Both the model for zeroes and for positive counts are regularized by default,
using GammaLassoPath
, picking the AICc optimal segment of the regularization
path.
HDMR can be fitted:
m = hdmr(covars, counts; inpos=1:2, inzero=1:3)
or with a dataframe and formula
mf = @model(h ~ vy + v1 + v2, c ~ vy + v1)
m = fit(HDMR, mf, covarsdf, counts)
where the h ~ equation is the model for zeros (hurdle crossing) and c ~ is the model for positive counts
in either case we can get the coefficients matrix for each variable + intercept as usual with
coefspos, coefszero = coef(m)
By default we only return the AICc maximizing coefficients. To also get back the entire regulatrization paths, run
paths = fit(HDMRPaths, mf, covarsdf, counts)
coef(paths; select=:all)
A sufficient reduction projection summarizes the counts, much like a sufficient
statistic, and is useful for reducing the d dimensional counts in a potentially
much lower dimension matrix z
.
To get a sufficient reduction projection in direction of vy for the above example
z = srproj(m,counts,1,1)
Here, the first column is the SR projection from the model for positive counts, the second is the the SR projection from the model for hurdle crossing (zeros), and the third is the total count for each observation.
Counts inverse regression allows us to predict a covariate with the counts and other covariates.
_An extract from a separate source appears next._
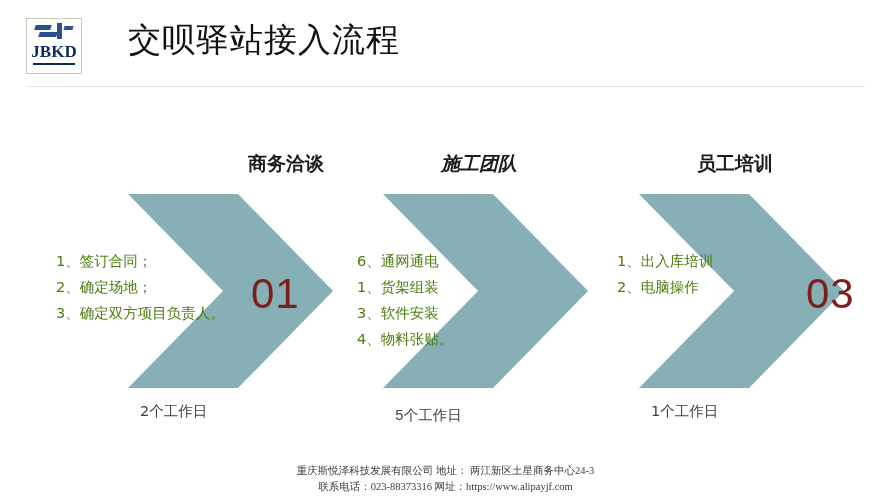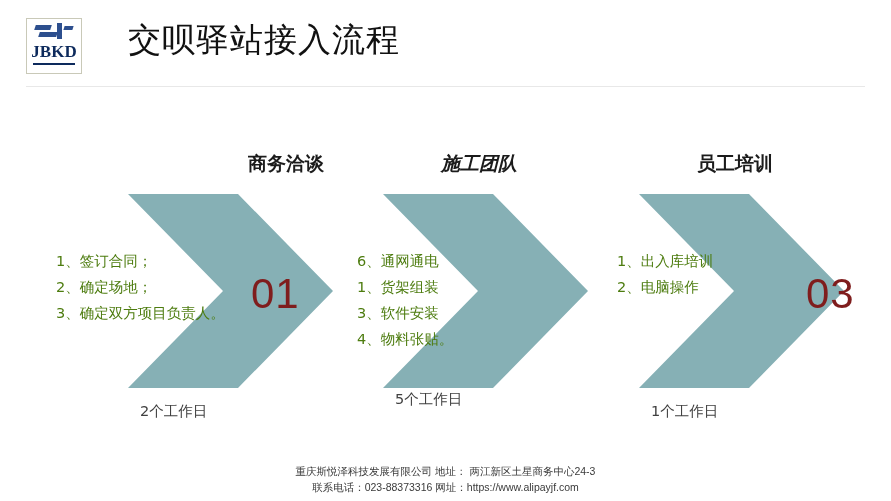"5个工作日" div.stage-foot { font-family: none -> Liberation Mono, monospace; top: 204px -> 220px }
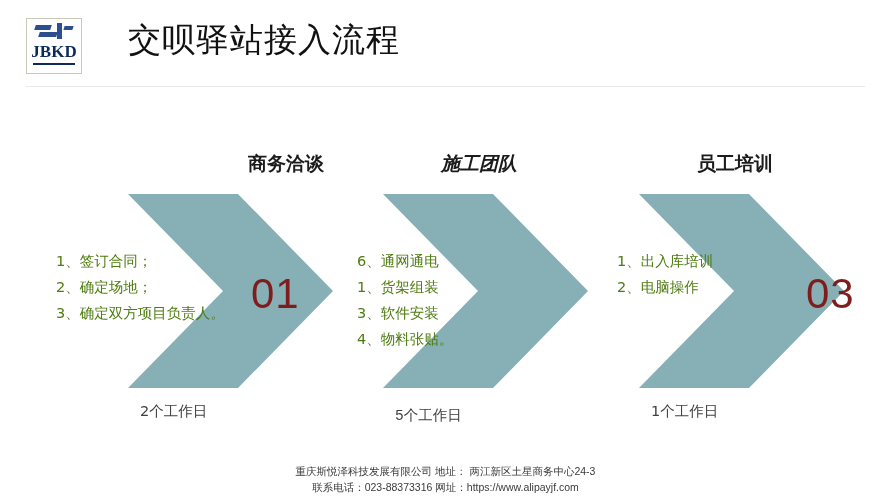"重庆斯悦泽科技发展有限公司 地址： 两江新区土星商务中心24-3" .footer { font-family: Liberation Sans, sans-serif -> Liberation Serif, serif }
Here we use hdmr for the backward regression and another model for the forward regression. This can be accomplished with a single command, by fitting a CIR{HDMR,FM} where the forward model is FM <: RegressionModel.
cir = fit(CIR{HDMR,LinearModel},mf,covarsdf,counts,:vy; nocounts=true)
where the nocounts=true
means we also fit a benchmark model without counts.
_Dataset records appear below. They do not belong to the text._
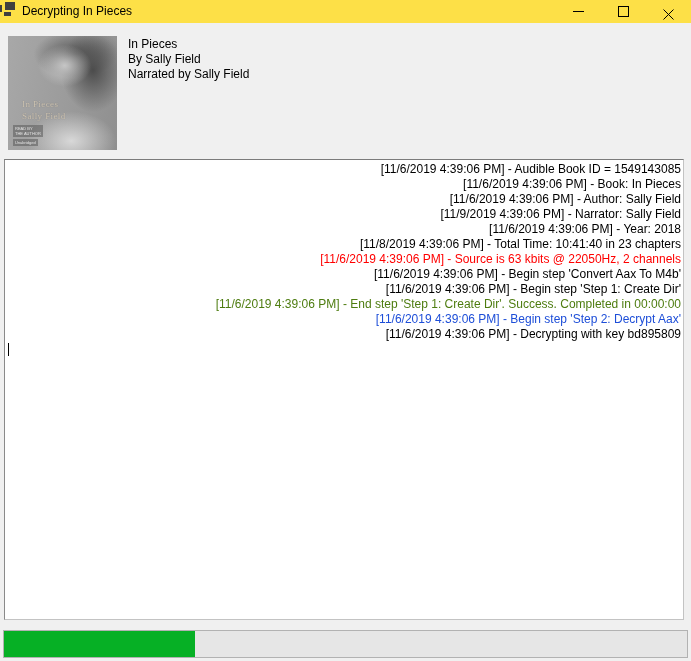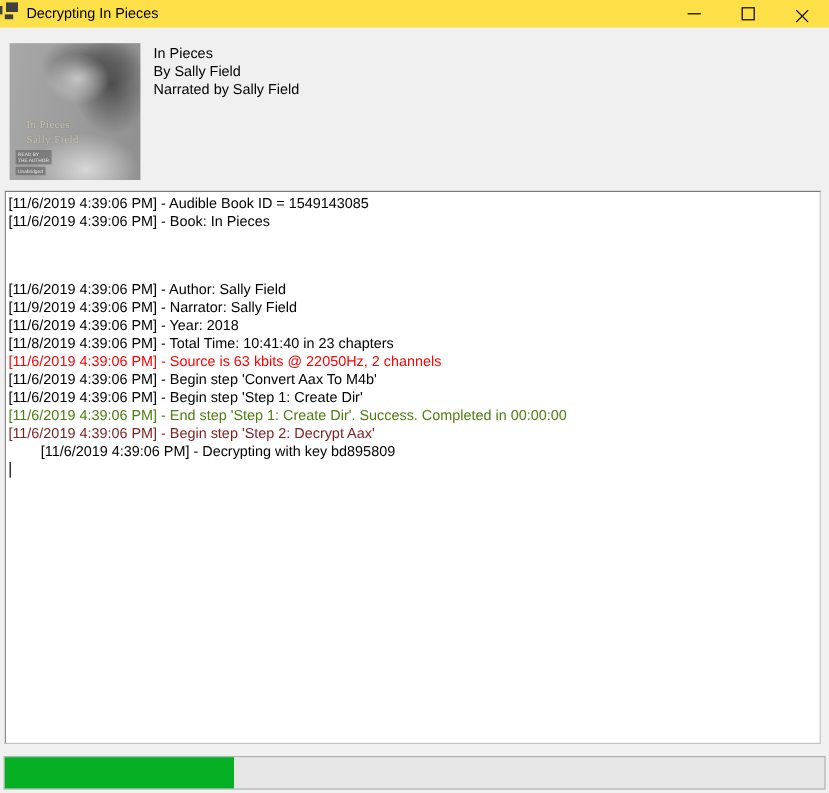"[11/6/2019 4:39:06 PM] - Audible" .log-line { text-align: none -> right }
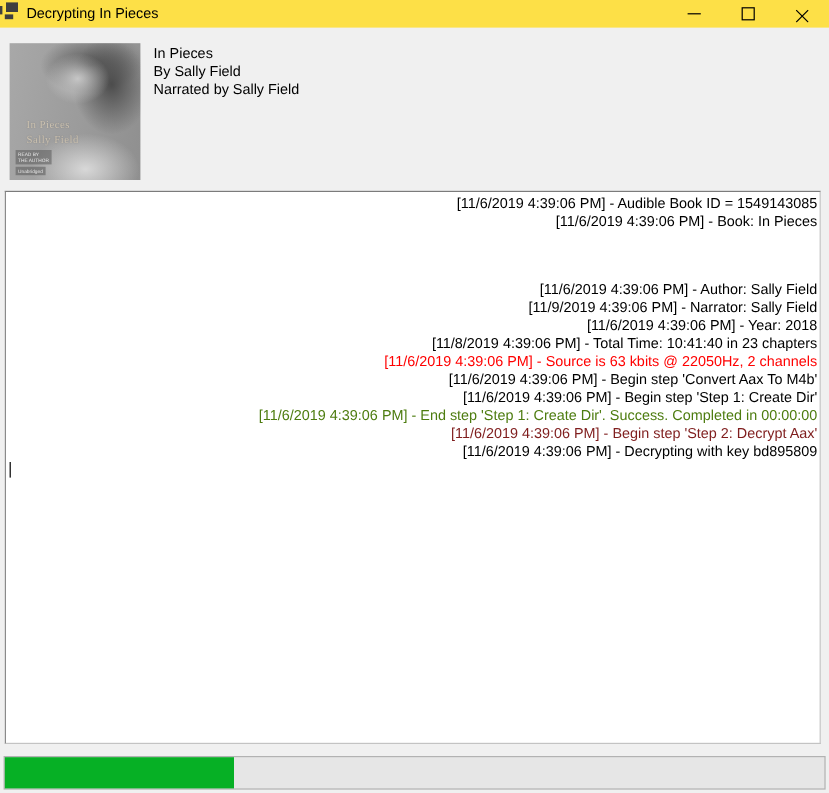"[11/6/2019 4:39:06 PM] - Author:" div.log-line { margin-top: 42px -> none }
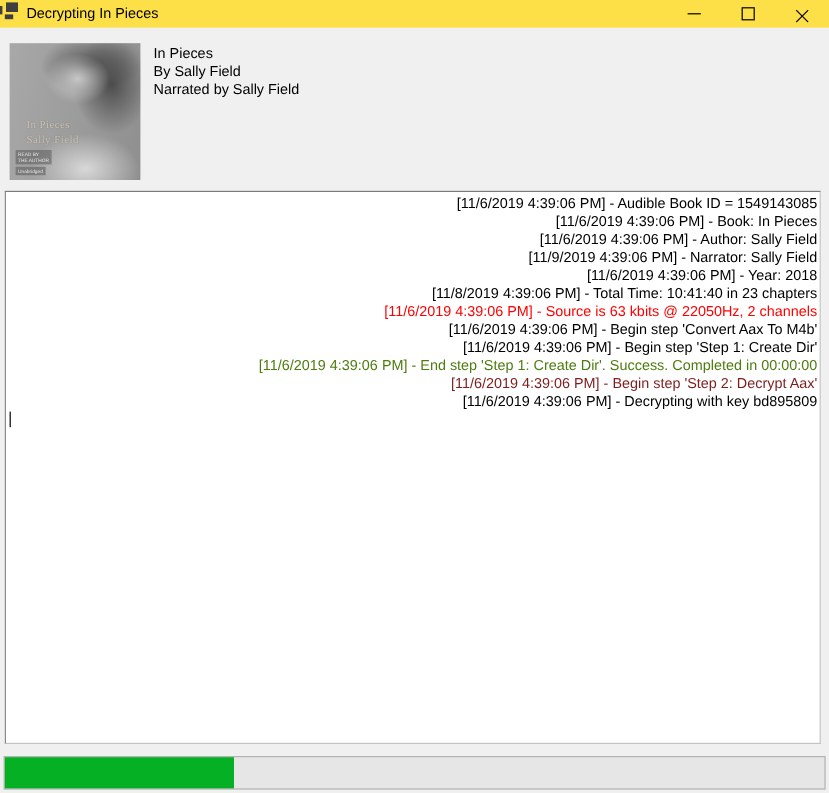"[11/6/2019 4:39:06 PM] - Begin step 'Step 2:" div.log-line { color: #7f1d1d -> #1d4ed8 }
we can get the forward and backward model coefficients with
coefbwd(cir)
coeffwd(cir)
The fitted model can be used to predict vy with new data
yhat = predict(cir, covarsdf[1:10,:], counts[1:10,:])
We can also predict only with the other covariates, which in this case is just a linear regression
yhat_nocounts = predict(cir, covarsdf[1:10,:], counts[1:10,:]; nocounts=true)
Kelly, Manela, and Moreira (2018) show that the differences between DMR and HDMR can be substantial in some cases, especially when the counts data is highly sparse.
Please reference the paper for additional details and example applications.